Cancer cure will need true Britt
BRITT Clynick is working towards finding a cure for one of the top 10 most common cancers in the world.
The 24-year-old QEII Medical Centre researcher is investigating the tumour profile of CUP or Carcinoma of Unknown Primary to help find a more targeted treatment and eventually a cure for the disease, after receiving a grant from Cancer Council WA last month.
However, while CUP is the sixth most common cancer causing death in Australia, Ms Clynick said it was relatively unknown to most people.
“CUP or Carcinoma of Unknown Primary is a secondary metastatic cancer whereby upon any diagnostic tests that were done, the doctors were unable to work out what the primary cancer was,” Ms Clynick said.
“This can become problematic because most targeted therapies these days that work very well are very specific, targeting the exact part where cancer is coming from.
“Because doctors are unable to diagnose the primary cancer in the patients they are generally hit with, broad spectrum chemotherapy and radiation therapy is not very effective and the patients do not have a very long survival rate.”
Ms Clynick said while the project, now underway, may not produce a treatment or cure in her lifetime, it would provide important building blocks for the future.
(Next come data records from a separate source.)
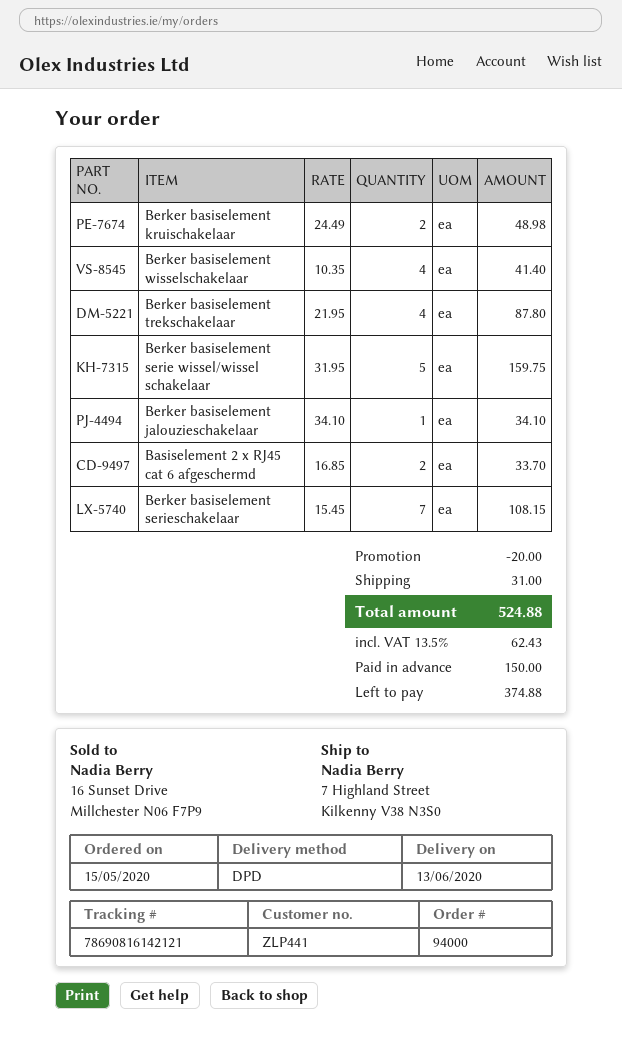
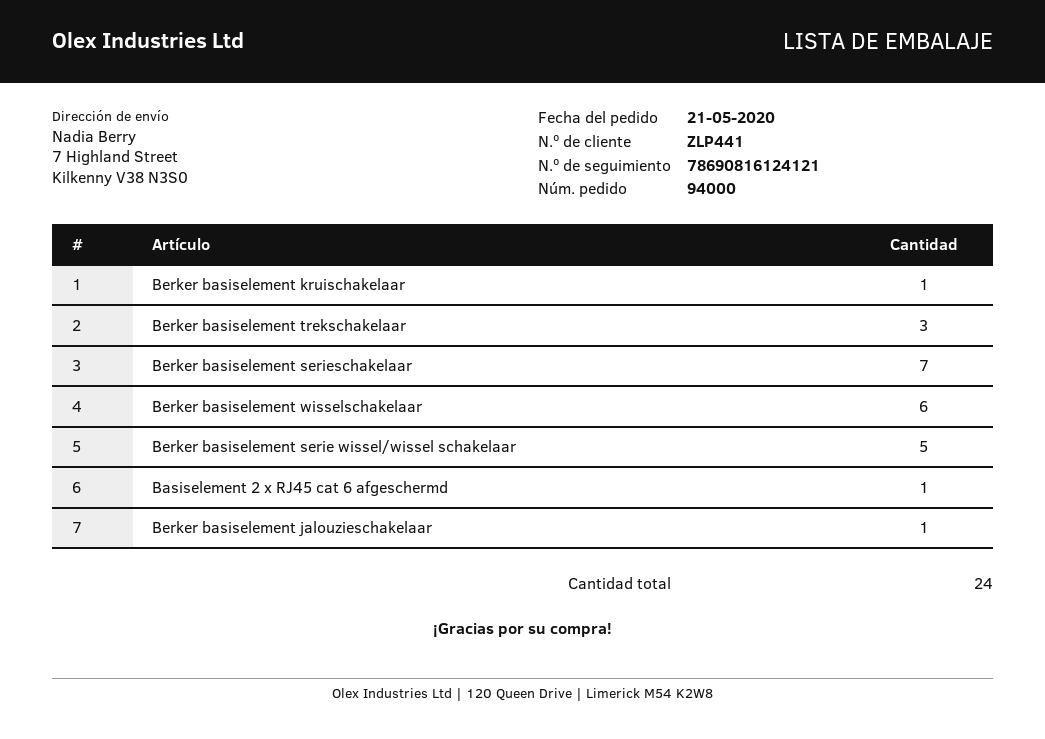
order date: 2020-05-15 -> 2020-05-21
tracking number: 78690816142121 -> 78690816124121
Berker basiselement kruischakelaar: 2 -> 1
Berker basiselement wisselschakelaar: 4 -> 6
Berker basiselement trekschakelaar: 4 -> 3
Basiselement 2 x RJ45 cat 6 afgeschermd: 2 -> 1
“I don’t believe that identifying the primary cancer will be very necessary to these patients.
“So instead we are sequencing and looking at the genes in these CUPs to see if there are any durable targets within that we can specifically target.
“Hopefully with this research we can not only find a little bit more out about this fairly unknown cancer but also in the long term hope to provide better treatment facilities and increase patients’ survival.”
Britt Clynick is looking to beat a common but relatively little-known cancer.